Career highlights and awards
- All-Star (1935); World Series champion (1924);

= Ossie Bluege =

American baseball player and manager (1900-1985)

Oswald Louis Bluege (/ˈbluːɡiː/; October 24, 1900 – October 14, 1985) was an American third baseman, manager, coach and front-office executive in Major League Baseball who spent his entire playing career with the Washington Senators franchise from 1922 to 1939. He would remain on the team's payroll in key on- and off-field capacities until 1971, long after it became the Minnesota Twins. Bluege was the last surviving member of the Senators' 1924 World Series championship team, the franchise's only world champion before it relocated to Minnesota in 1961. He threw and batted right-handed, stood 5 ft 11 in tall and weighed 162 lb.

==Early life==
Bluege was born in Chicago and raised in the city's Goose Island area. A younger brother, Otto, an infielder, played in 109 games for the 1932–1933 Cincinnati Reds and had a 13-year playing career in professional baseball. Ossie Bluege, a graduate of the Luther Institute of Business Administration in 1915, found a job as an accountant at International Harvester. He honed his baseball skills as a member of local sandlot teams.

==Playing career==
Bluege was discovered by baseball promoter Joe Engel, who operated the Chattanooga Lookouts of the Southern Association and scouted for Washington owner Clark Griffith. He made his Major League debut on April 24, 1922, and played his final game on July 13, 1939, spending his 18-year, 1,867-game playing career with the Senators. In addition to the 1924 world champions, Bluege also was the team's starting third baseman for its pennant-winning and editions. Bluege was chiefly known for his defensive ability, leading American League third basemen in double plays in three different seasons. His moonlighting, off-season job earned him the nickname "The Accountant" from teammates. Bluege's only All-Star appearance, in 1935, came in a year which saw him primarily play shortstop for Washington.

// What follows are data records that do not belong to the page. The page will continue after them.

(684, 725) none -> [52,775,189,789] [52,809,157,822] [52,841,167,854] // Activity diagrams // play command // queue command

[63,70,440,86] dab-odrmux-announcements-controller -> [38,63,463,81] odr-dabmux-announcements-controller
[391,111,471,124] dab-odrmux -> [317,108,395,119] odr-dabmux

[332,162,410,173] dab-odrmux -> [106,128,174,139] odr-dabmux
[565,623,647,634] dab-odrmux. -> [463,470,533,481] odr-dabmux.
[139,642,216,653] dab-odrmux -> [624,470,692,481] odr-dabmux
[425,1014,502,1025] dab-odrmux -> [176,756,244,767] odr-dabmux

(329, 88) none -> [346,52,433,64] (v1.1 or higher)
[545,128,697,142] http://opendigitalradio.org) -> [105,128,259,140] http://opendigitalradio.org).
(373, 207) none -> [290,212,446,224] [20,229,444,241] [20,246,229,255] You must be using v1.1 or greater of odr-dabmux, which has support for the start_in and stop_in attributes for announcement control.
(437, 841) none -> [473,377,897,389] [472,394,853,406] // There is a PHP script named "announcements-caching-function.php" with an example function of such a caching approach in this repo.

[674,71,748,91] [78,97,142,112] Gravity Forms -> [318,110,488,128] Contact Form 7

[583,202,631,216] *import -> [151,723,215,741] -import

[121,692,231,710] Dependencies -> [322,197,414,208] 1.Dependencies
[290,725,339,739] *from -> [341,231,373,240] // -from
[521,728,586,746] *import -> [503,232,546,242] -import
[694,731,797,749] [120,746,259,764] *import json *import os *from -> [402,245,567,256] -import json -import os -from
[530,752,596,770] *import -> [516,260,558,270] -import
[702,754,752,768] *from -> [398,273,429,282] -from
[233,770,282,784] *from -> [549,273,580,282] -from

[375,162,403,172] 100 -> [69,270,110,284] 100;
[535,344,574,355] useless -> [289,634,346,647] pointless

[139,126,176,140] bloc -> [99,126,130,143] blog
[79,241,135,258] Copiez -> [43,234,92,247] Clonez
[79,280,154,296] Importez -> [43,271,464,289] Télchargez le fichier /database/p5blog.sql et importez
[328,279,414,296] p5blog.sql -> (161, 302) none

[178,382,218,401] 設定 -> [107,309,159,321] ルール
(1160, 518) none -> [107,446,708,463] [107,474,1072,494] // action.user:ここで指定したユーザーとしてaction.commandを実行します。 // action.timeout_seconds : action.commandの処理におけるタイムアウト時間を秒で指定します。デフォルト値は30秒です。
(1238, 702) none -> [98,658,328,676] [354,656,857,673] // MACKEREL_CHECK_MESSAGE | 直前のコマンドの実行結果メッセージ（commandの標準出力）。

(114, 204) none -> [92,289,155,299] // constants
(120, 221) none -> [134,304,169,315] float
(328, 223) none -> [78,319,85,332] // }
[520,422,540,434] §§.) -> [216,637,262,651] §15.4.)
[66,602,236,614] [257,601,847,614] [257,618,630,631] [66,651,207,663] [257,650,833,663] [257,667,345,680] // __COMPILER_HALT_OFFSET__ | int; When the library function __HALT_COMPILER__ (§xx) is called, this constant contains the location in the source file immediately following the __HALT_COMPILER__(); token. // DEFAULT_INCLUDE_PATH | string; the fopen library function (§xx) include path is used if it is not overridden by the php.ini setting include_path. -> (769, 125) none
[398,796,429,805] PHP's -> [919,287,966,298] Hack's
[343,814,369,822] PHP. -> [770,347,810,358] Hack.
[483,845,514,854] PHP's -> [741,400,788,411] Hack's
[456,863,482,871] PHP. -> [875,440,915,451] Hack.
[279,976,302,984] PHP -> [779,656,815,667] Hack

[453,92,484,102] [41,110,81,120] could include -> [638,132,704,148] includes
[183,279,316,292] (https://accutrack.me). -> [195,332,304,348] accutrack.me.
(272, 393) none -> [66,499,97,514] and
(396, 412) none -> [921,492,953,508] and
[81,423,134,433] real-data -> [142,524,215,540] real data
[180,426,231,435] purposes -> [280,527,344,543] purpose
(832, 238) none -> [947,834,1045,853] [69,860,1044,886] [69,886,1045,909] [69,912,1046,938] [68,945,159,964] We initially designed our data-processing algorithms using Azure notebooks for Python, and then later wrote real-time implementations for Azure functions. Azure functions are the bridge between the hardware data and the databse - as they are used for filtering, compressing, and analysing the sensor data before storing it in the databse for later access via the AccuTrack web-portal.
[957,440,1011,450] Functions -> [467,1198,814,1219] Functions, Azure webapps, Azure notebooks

In his 18-year major league career, spanning 1,867 games, Bleuge posted a .272 batting average (1,751-for-6,440) with 883 runs, 276 doubles, 67 triples, 43 home runs, 848 RBI, 140 stolen bases, 723 base on balls, .352 on-base percentage and .356 slugging percentage. He finished his career with a .961 fielding percentage. In 17 games played during his three World Series, he hit .200 (12-for-60) with five runs scored and five runs batted in.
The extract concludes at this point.